What to produce :: In the entries that follow, find the line containing "customer number: CU69980 -> CU69988"; from there, copy every line exactly through the line containing "total: 377.99 -> 900.50".

[Records drawn from a dataset]
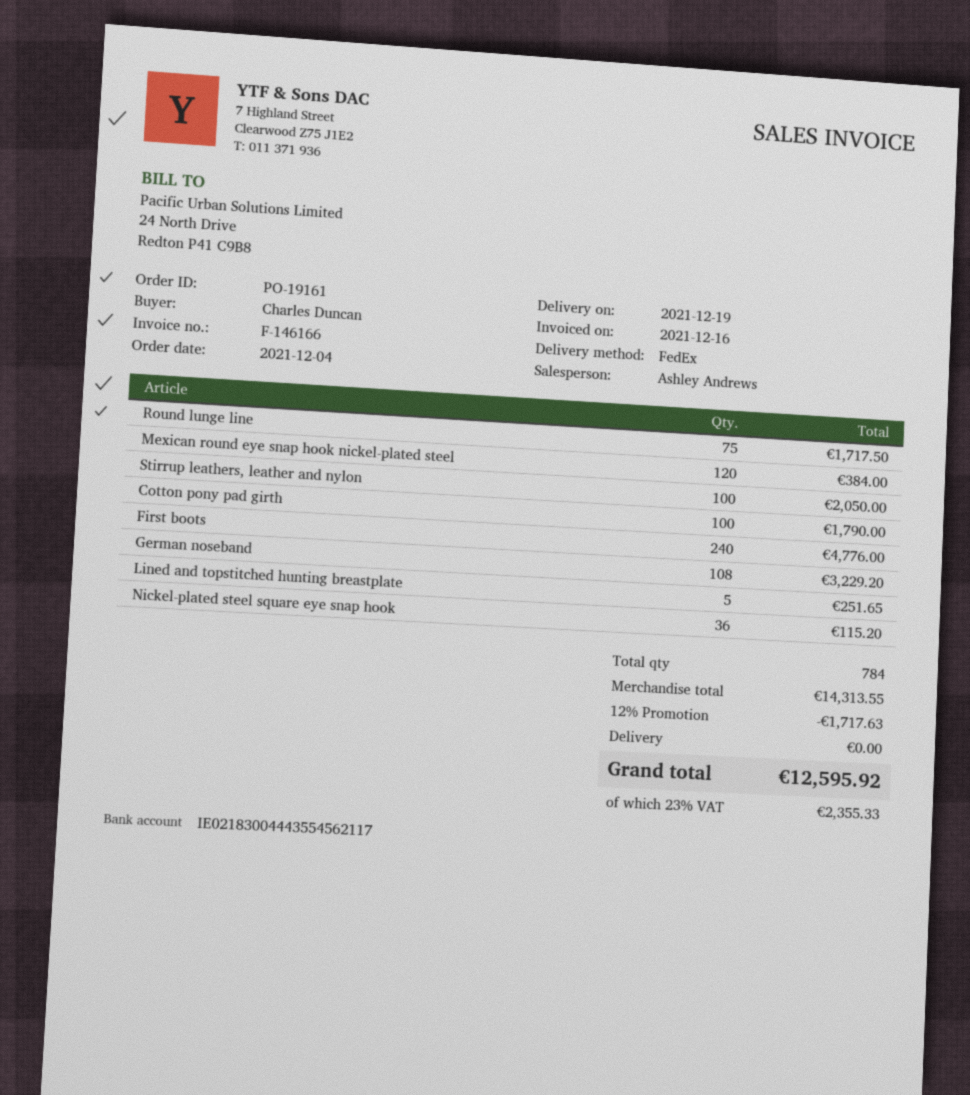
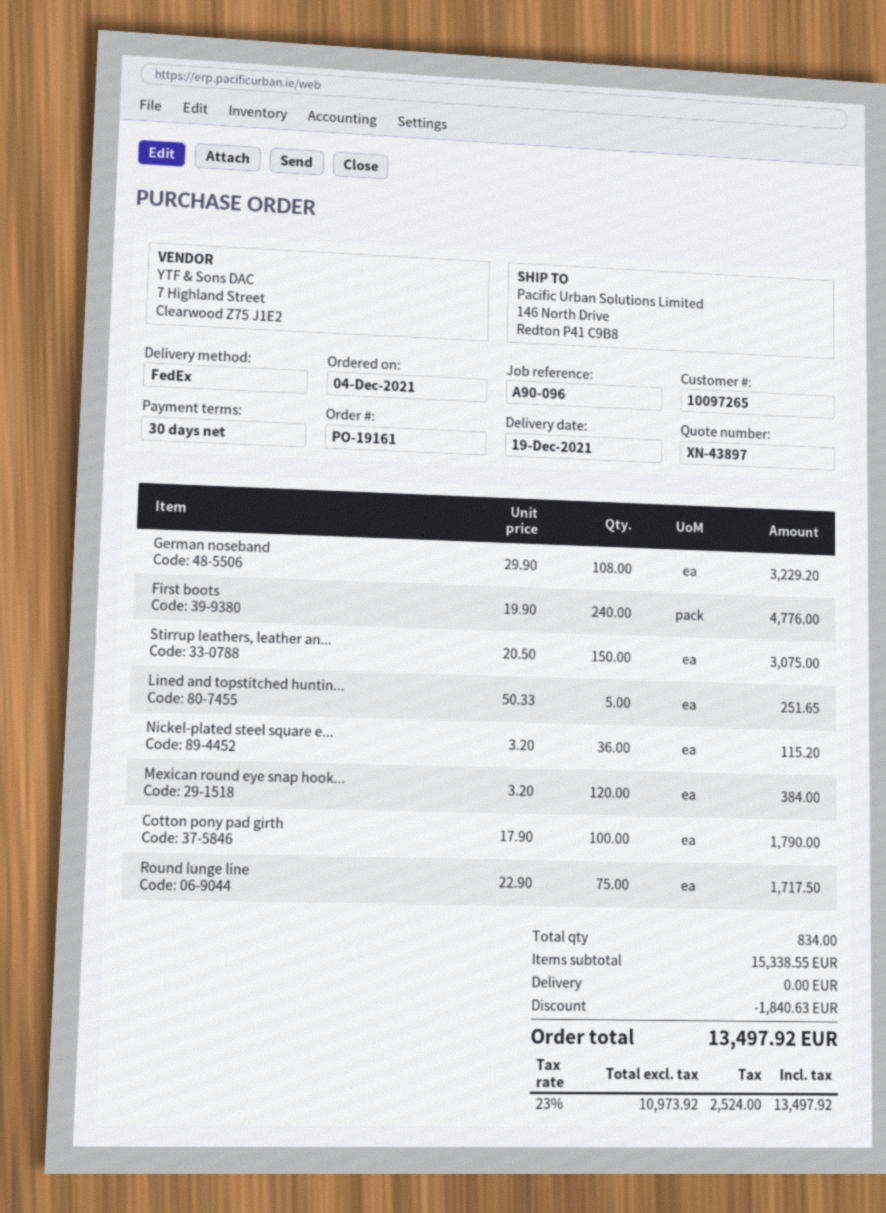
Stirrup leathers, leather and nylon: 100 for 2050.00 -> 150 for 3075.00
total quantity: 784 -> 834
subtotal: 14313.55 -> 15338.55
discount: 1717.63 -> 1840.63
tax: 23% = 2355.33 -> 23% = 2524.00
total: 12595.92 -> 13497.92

* * *

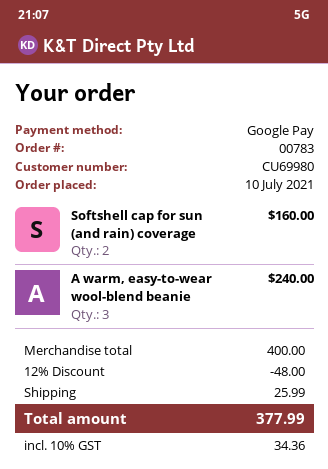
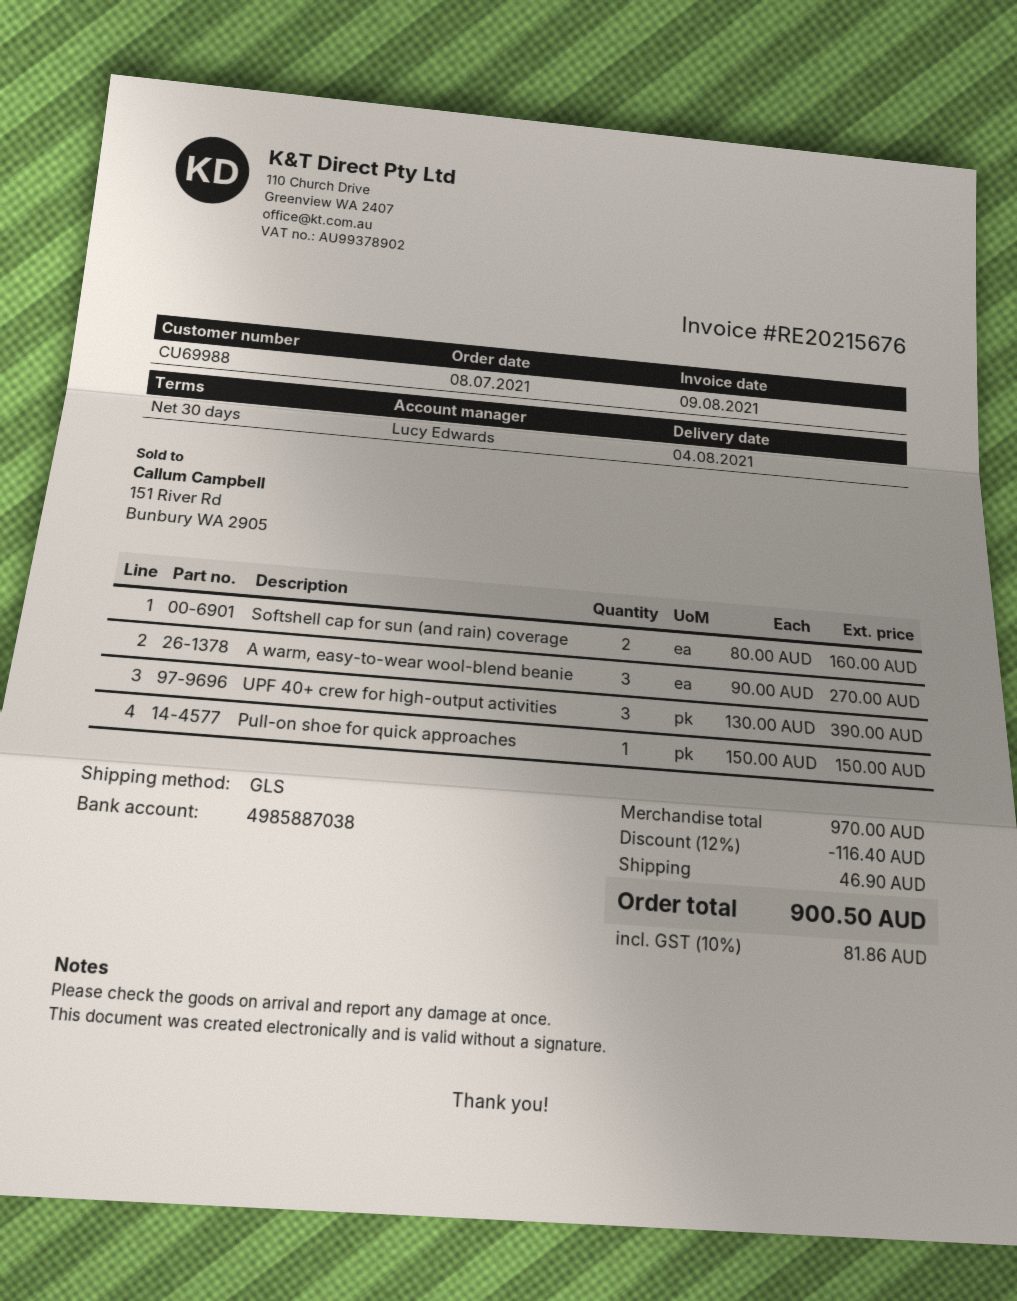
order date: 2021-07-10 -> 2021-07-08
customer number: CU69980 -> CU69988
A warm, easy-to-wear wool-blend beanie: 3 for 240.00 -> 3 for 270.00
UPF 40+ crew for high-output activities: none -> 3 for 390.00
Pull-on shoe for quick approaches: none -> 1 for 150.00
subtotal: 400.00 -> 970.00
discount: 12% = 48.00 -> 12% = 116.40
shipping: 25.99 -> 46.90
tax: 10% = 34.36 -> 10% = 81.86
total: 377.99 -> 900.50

...

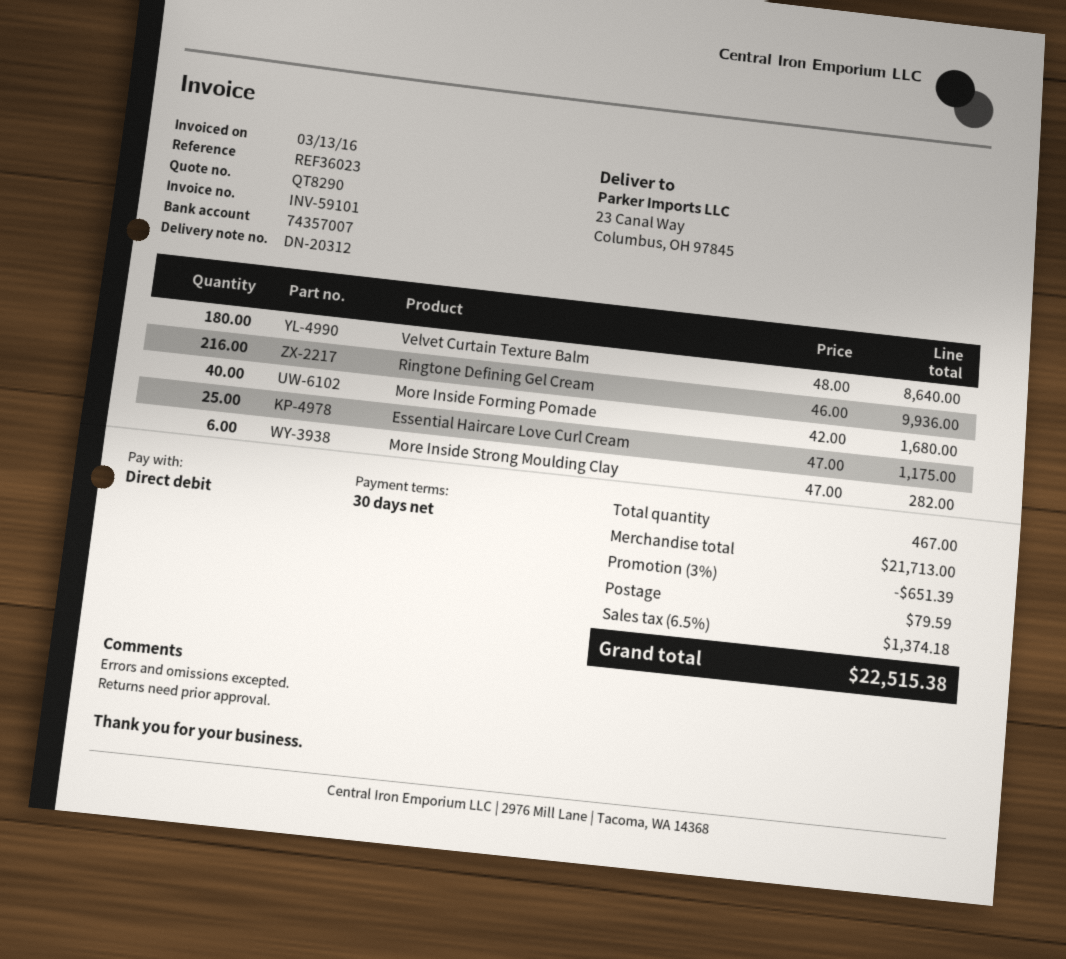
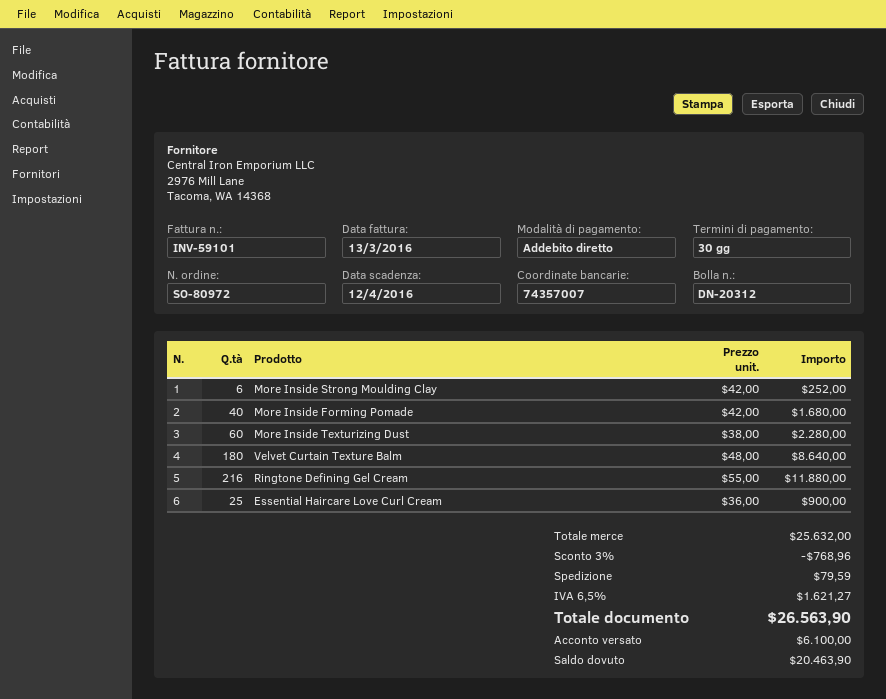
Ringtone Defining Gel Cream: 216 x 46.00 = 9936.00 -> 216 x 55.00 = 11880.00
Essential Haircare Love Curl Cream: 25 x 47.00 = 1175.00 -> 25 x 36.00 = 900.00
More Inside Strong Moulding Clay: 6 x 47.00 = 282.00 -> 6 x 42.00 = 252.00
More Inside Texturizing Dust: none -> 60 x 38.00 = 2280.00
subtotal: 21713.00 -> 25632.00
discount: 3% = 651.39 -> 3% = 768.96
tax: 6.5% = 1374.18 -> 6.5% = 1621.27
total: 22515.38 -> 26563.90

Your solution ::
customer number: CU69980 -> CU69988
A warm, easy-to-wear wool-blend beanie: 3 for 240.00 -> 3 for 270.00
UPF 40+ crew for high-output activities: none -> 3 for 390.00
Pull-on shoe for quick approaches: none -> 1 for 150.00
subtotal: 400.00 -> 970.00
discount: 12% = 48.00 -> 12% = 116.40
shipping: 25.99 -> 46.90
tax: 10% = 34.36 -> 10% = 81.86
total: 377.99 -> 900.50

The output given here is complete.